Mucho más al alcance del pescador medio están las abundantes marrones y arco iris. Es interesante la posibilidad de capturarlas con diferentes técnicas: a pez visto con línea de flote y mosca seca, con ninfa o con la clásica línea de hundimiento atando un streamer.

Salvo para los enormes salmones, cuando se emplean cañas 10/12, para el resto podemos usar cañas 4/6.

Durante la tarde que pescamos con Richard Williams, por ser inicio de temporada, no vimos eclosiones de insectos o truchas tomando en superficie.

Coloqué, entonces, línea de hundimiento y cobré varias arco iris y marrones de muy buen porte. Por su parte, Richard nos dio una clase de cómo tentar truchas en un desborde cerrado del río, con agua quieta y expuesto a la vista de los peces.

Colocó una ninfa, y arrodillado y con un tiro complicado por las ramas de los árboles, pudo cobrar varias arco iris.

A continuación dio cátedra de guía manejando la embarcación.

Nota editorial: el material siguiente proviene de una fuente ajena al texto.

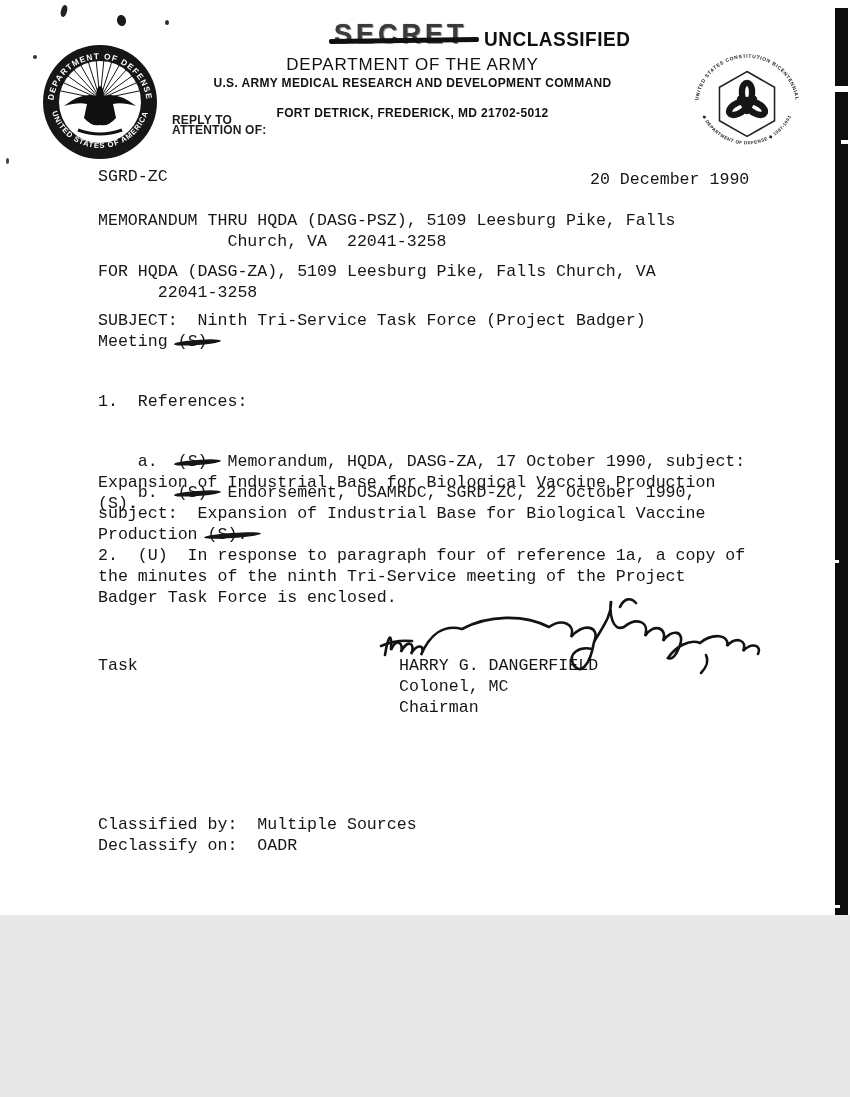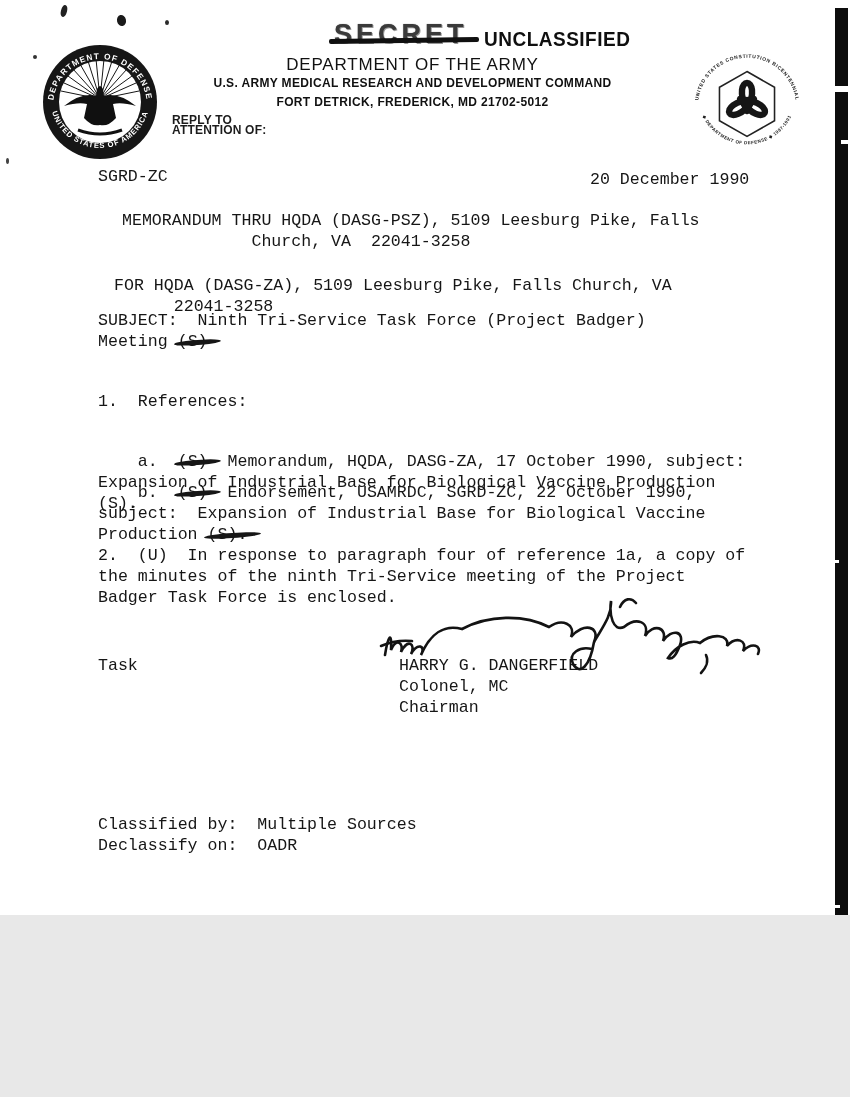"FORT DETRICK, FREDERICK, MD 21702-5012" .lh-addr { margin-top: 5px -> 16px }
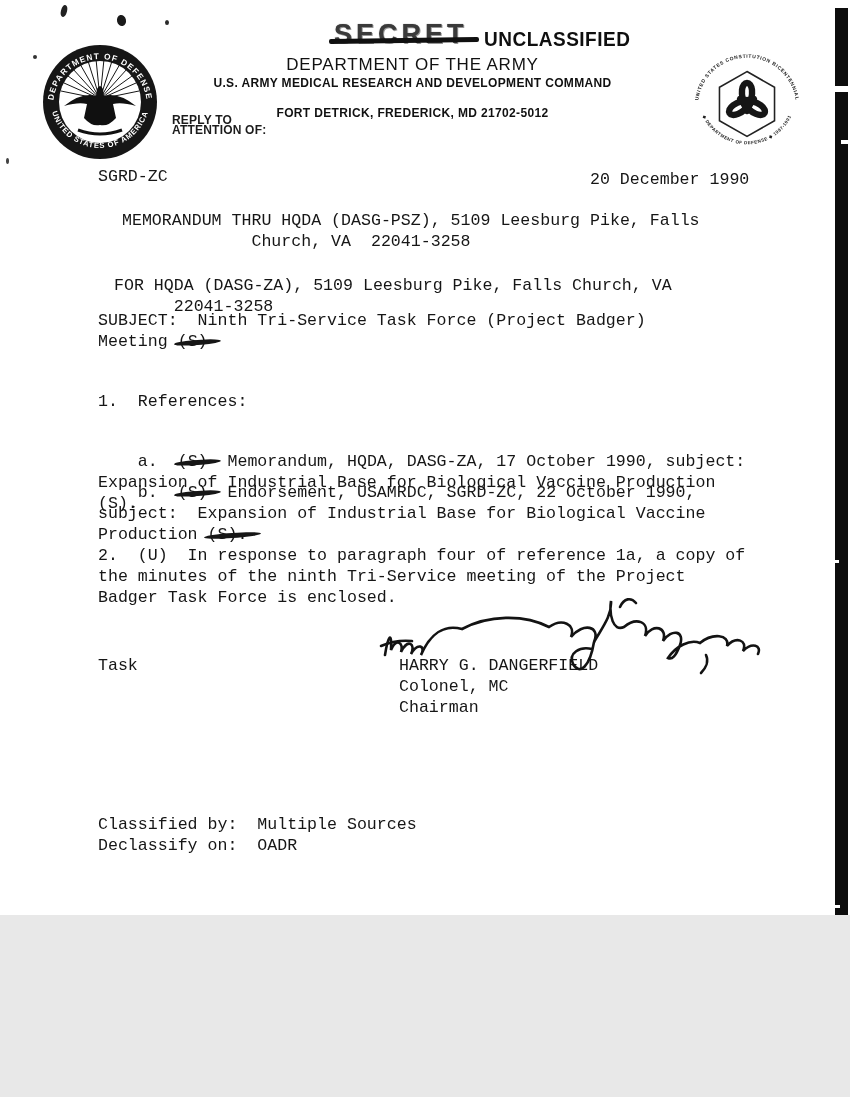"MEMORANDUM THRU HQDA (DASG-PSZ), 5109" div.mono { margin-left: 24px -> none }
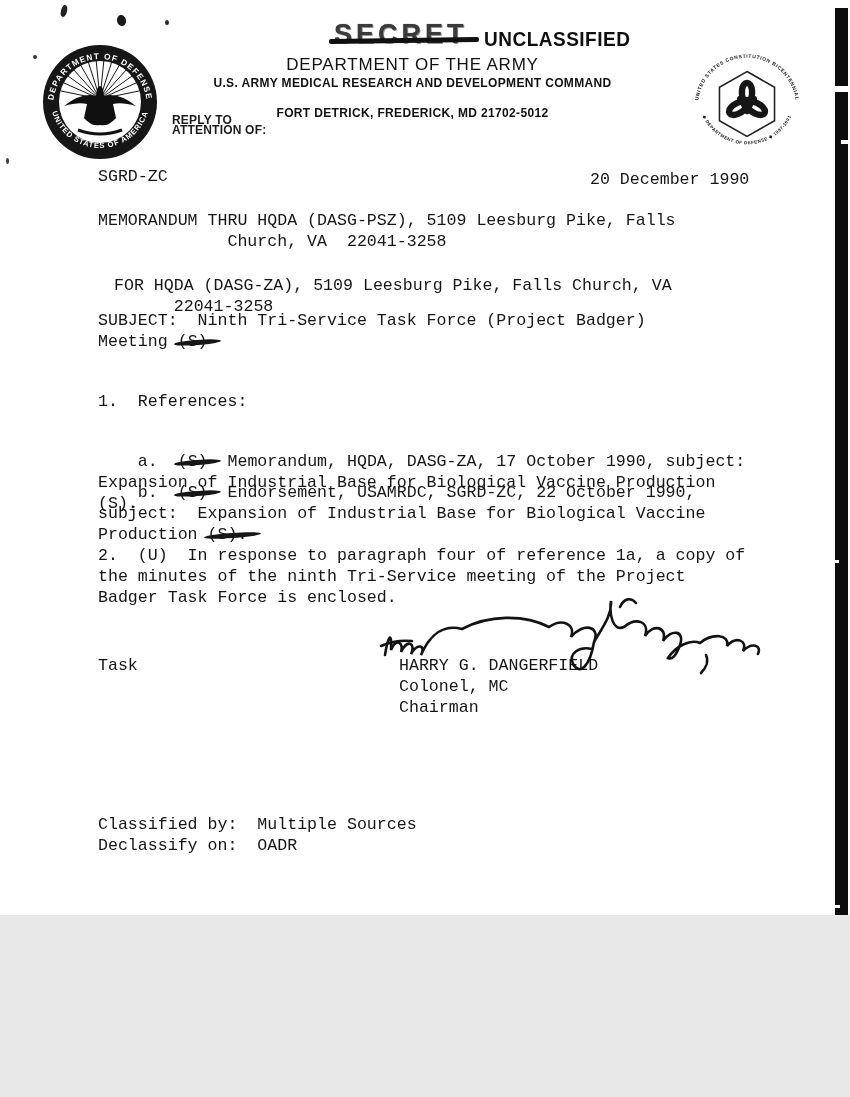"FOR HQDA (DASG-ZA), 5109 Leesburg" div.mono { margin-left: 16px -> none; top: 276px -> 262px }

En un recodo donde el río corre lento y profundiza mucho arrojamos la mosca corriente arriba, sacamos mucha línea del reel, dejamos que profundizase y, cuando se tensaba, recogíamos con fuertes tirones.

 

Cada tiro era una hermosa marrón. En esta técnica, no apta para cardíacos, traer el engaño desde tan profundamente y con una deriva tan larga, nos da la emoción de estar frente a un récord en cada lance.

Como suele suceder, la grande es la que se nos va. En uno de mis mejores tiros y luego de interminables segundos esperando que profundice, percibo cómo bruscamente se frena la mosca, clavo firmemente y, a modo de respuesta, obtengo dos brutos cabezazos; vuelvo a afirmar, me pide más línea, se la doy y, a continuación, afloja totalmente la tensión.

Recojo rápidamente y me encuentro que ha cortado limpiamente un leader nuevo 2x. Esta vez y en buena ley, me ganó el pez.

Tengo en la mente grabado exactamente en qué lugar del río Grande me topé con esta trucha. No sé cuándo, pero algún día volveré; ella lo sabe y me está esperando.